I’m a fan of Oliver James. Such an admission is unlikely to make me popular with working mothers but I’ve never been one to let an unsavoury truth affect my opinions. I consider James to fall into the category of a decent researcher and if his conclusions are difficult to swallow then his conclusions are difficult to swallow; his methodology to my eyes is sound. James is the author of a favourite book title of mine. A book, I hasten to add, I am yet to read. The title summarises the relationship many of us have with our parents beautifully: They fuck you up

The reason I’m thinking about parents screwing you up is possibly guessable. Derek Bird’s massacre of Cumbrian citizens has shaken the country. It seems that in as much as there was a reason* for Bird’s behaviour, it was linked to his father’s will. And in a knock on effect, his youngest son has pulled out of his GCSE’s. My first reaction to the exam dodger was negative but then, Graeme (28) and Jamie (16) have been horribly insensitive.


Their statement read as follows:

We are utterly devastated about the death of our father Derrick Bird. To us he was the nicest man you could ever meet. He was a loving dad and recently became a grandfather. We do not know why our dad committed these horrific crimes. We are both mortified by these sad events. We would ask to be allowed to mourn the loss of our father. We would also like to send our condolences to all the other families and people involved in this tragic incident.

It ought to have been shorter:


We do not know why our dad committed these horrific crimes. We are both mortified by these sad events. We would also like to send our condolences to all the other families and people involved in this tragic incident.

Anything more than the shorter is not only irrelevant but actually insulting. A request to mourn their father suggests their father is in some way equal to the other people that lost their life that day. Sorry boys but everything changed. What you are mourning is not your father but a person you believed to be your father. Your father was a soulless killer that boasted prior to his death that he would go out in a blaze of glory. If you are to survive this then you need to recognise that fact.

I’m sure I’m coming across as harsh but it is just bad manners. Good people died that day; loved and loving family members that no doubt had their share of disappointments and feeling the world was against them but got on with things rather than go on a killing spree. I’m far from perfectly mannered but I try to have some standards and I’d never be so arrogant as to assume anyone gave a toss about me mourning a twisted cunt** like Derek Bird.

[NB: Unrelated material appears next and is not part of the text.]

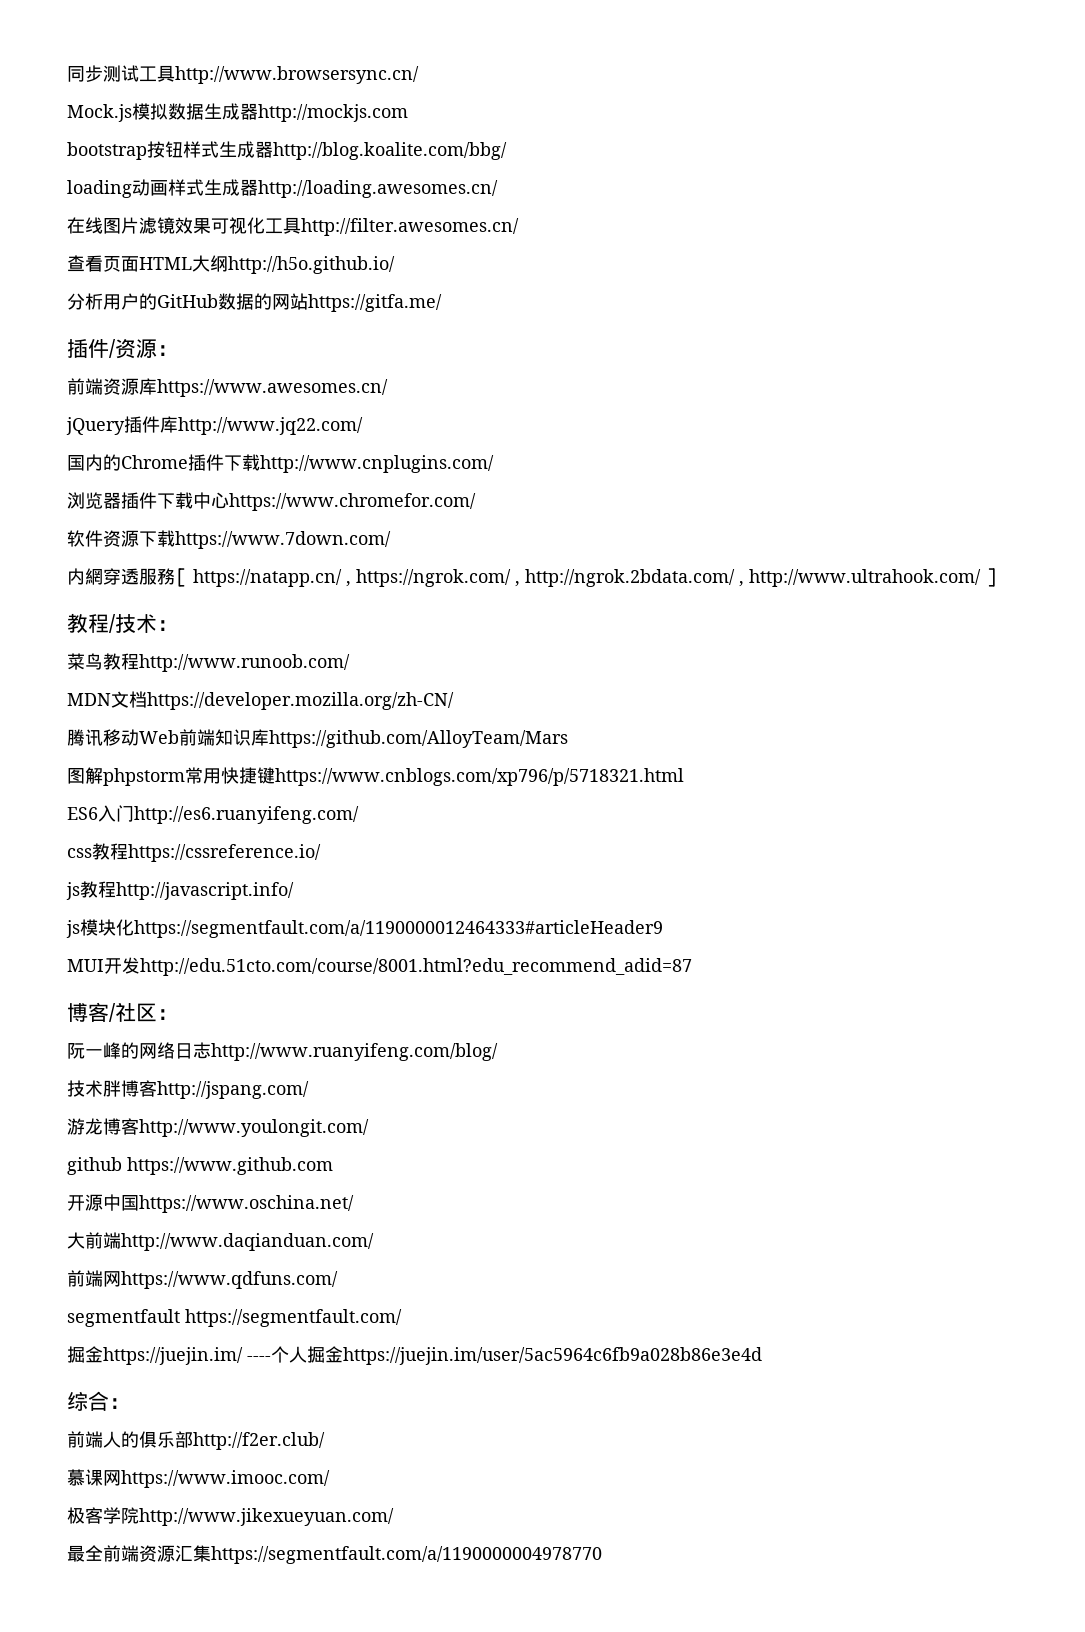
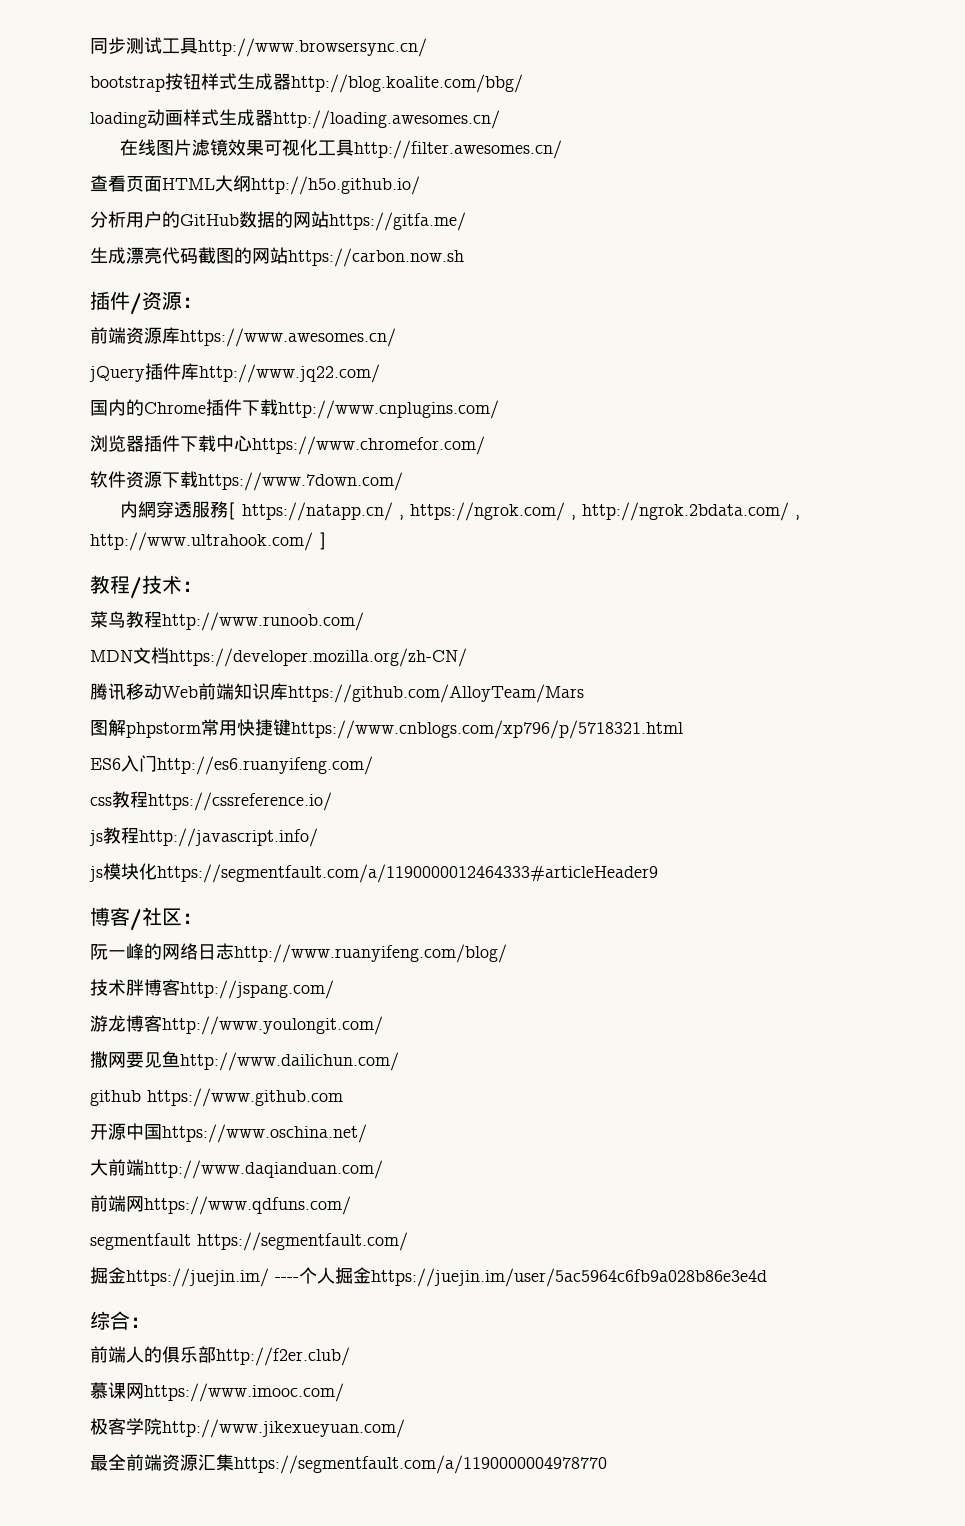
[67,103,408,122] // Mock.js模拟数据生成器http://mockjs.com -> (427, 47) none
(442, 303) none -> [90,247,464,267] // 生成漂亮代码截图的网站https://carbon.now.sh
[67,957,692,976] // MUI开发http://edu.51cto.com/course/8001.html?edu_recommend_adid=87 -> (658, 873) none
(369, 1128) none -> [90,1051,399,1071] // 撒网要见鱼http://www.dailichun.com/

It strikes me as a reflection on society. In Thomas Hardy’s novel Far from the Madding Crowd an early conversation between Oak and Bathsheba touches on the notion of individual significance.

"I believe you saved my life, Miss - I don't know your name. I know your aunt's, but not yours."

"I would just as soon not tell it - rather not. There is no reason either why I should, as you probably will never have much to do with me."


"Still, I should like to know."


"You can inquire at my aunt's - she will tell you."


"My name is Gabriel Oak."

"And mine
 isn't. You seem fond of yours in speaking it so decisively, Gabriel Oak."

Bathsheba is an interesting character and I wouldn’t want to leap to the conclusion that Hardy’s portrayal of her is sociologically defendable as female attitudes of the day but it nonetheless reflects an idea of one’s station in life being clearly marked. In 1874 one did not presume that all and sundry were keen to know your views. That was something to be earned.

Arguably the young Mr's Bird have earned an audience through notoriety by association with the Cumbrian killer but an audience by association is not a true audience. What we want to hear is sorry and while Grame and Jamie are in no way responsible for the sins of their father, it might have been nice if they'd displayed some 19th century decorum and considered their personal feelings to be kept private and the appropriate public response to be a simple, "we are so very sorry for the losses at the hand of our father."

* I think it’s important to be absolutely clear that I believe Derek Bird to be a pathetic excuse for a human being and anything positive that he may have done has been obliterated
by his final actions. The kind of son, father, grandparent he was prior to last week is made utterly irrelevant by his demonstration that he was an individual without value and the tiny positive from the situation is that he removed himself from the world.


** I apologise. I vowed never to use that degree of language in this blog but I’ve stared at my blinking cursor for too long. It is the right word to use for him.